# Is it the beginning of the end?



## 90199 (Mar 21, 2010)

Here on the island of El Hierro, in probably the remotest part of Spain, I have noticed that where old businesses have closed, new ones are opening. 

They are mainly bars/restaurants shops, that have been closed for years, fresh paint, new sign on the windows, new staff in new uniforms, people inside, drinking eating talking laughing.

There are construction sites on the coast, that have been nothing more than excavated basements, big holes for years and years. Just recently one more than one site, men and machines have arrived, foundations are being laid, steel is being cut, concrete is being poured, private houses are being constructed. Community centres promised years ago, are also now under construction.

What is happening? is it the beginning of the end of this awful recession?


----------



## mrypg9 (Apr 26, 2008)

Or as Churchill said'The end of the beginnig'?
Frankly, who knows??
Who would have predicted the collapse of £ to the extent it has or UK interest rates at 0.5%?


----------



## adelante (Aug 2, 2010)

Hepa - Espero que hemos visto el final de esta recesion. Creo que la gente en todo el mundo son muy flexible cuando se necesitar, quando se tener que comer, se tener que vivir. Estoy naturalamente optimistas, pero me parece que estarémos bien en el futuro. 

***I am trying to *immserse* myself in the Spanish language - please correct the above if (when) needed?


----------



## xabiaxica (Jun 23, 2009)

adelante said:


> Hepa - Espero que hemos visto el final de esta recesion. Creo que la gente en todo el mundo son muy flexible cuando se necesitar, quando se tener que comer, se tener que vivir. Estoy naturalamente optimistas, pero me parece que estarémos bien en el futuro.
> 
> ***I am trying to *immserse* myself in the Spanish language - please correct the above if (when) needed?


while it's great to see you practicing Spanish, please remember the language on this forum is English

posts should only be made in English

we do have a special thread if you want to practice in Spanish though


http://www.expatforum.com/expats/spain-expat-forum-expats-living-spain/46694-spanish-sentence-day.html


----------



## nigele2 (Dec 25, 2009)

Hepa said:


> What is happening? is it the beginning of the end of this awful recession?


An interesting thought I think is what will the end be for Spain? It cannot return to what it was before. There is no way back.

When you see that Germany has a GDP +2.2 and Spain a GDP +0.1 you can see the divide just gets bigger despite 0.1 at least being positive  

Spain will not so much recover but settle to its new position in the world. 

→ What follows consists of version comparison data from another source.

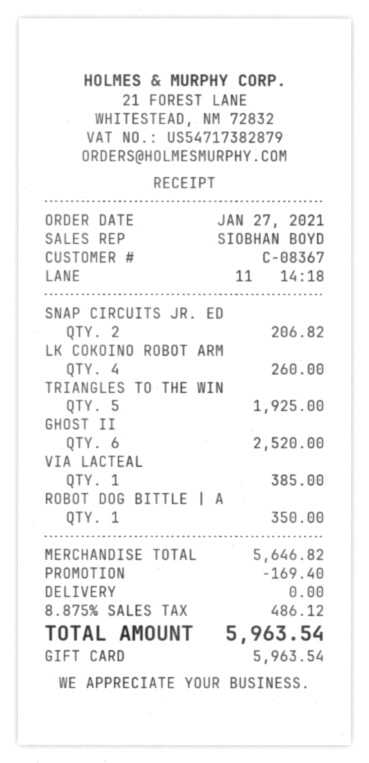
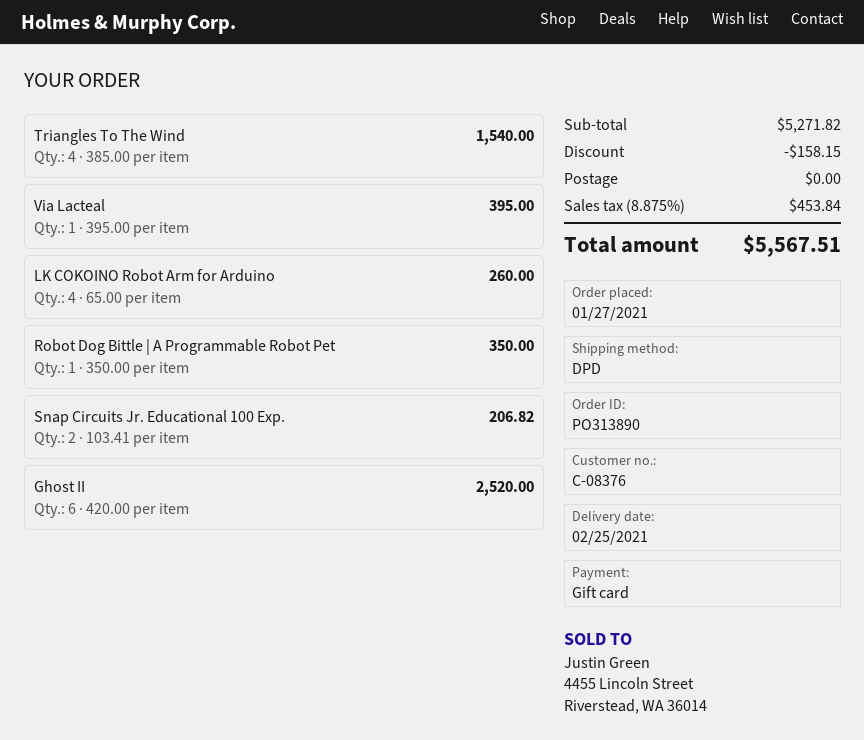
customer number: C-08367 -> C-08376
TRIANGLES TO THE WIN: 5 for 1925.00 -> 4 for 1540.00
VIA LACTEAL: 1 for 385.00 -> 1 for 395.00
subtotal: 5646.82 -> 5271.82
discount: 169.40 -> 158.15
tax: 8.875% = 486.12 -> 8.875% = 453.84
total: 5963.54 -> 5567.51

This week Asturias stated that it had lost 15% of its youth. On another thread 10000 Andalucians head for France. Many of these people will never return. And those heading overseas are typically the best qualified youth.

Sad days for the spanish


----------



## jojo (Sep 20, 2007)

nigele2 said:


> An interesting thought I think is what will the end be for Spain? It cannot return to what it was before. There is no way back.
> 
> When you see that Germany has a GDP +2.2 and Spain a GDP +0.1 you can see the divide just gets bigger despite 0.1 at least being positive
> 
> ...


It'll just keep evolving. You cant turn the clock back! My mum used to say "order always rises from chaos" and I think gradually that will happen - until the next time

Jo xxx


----------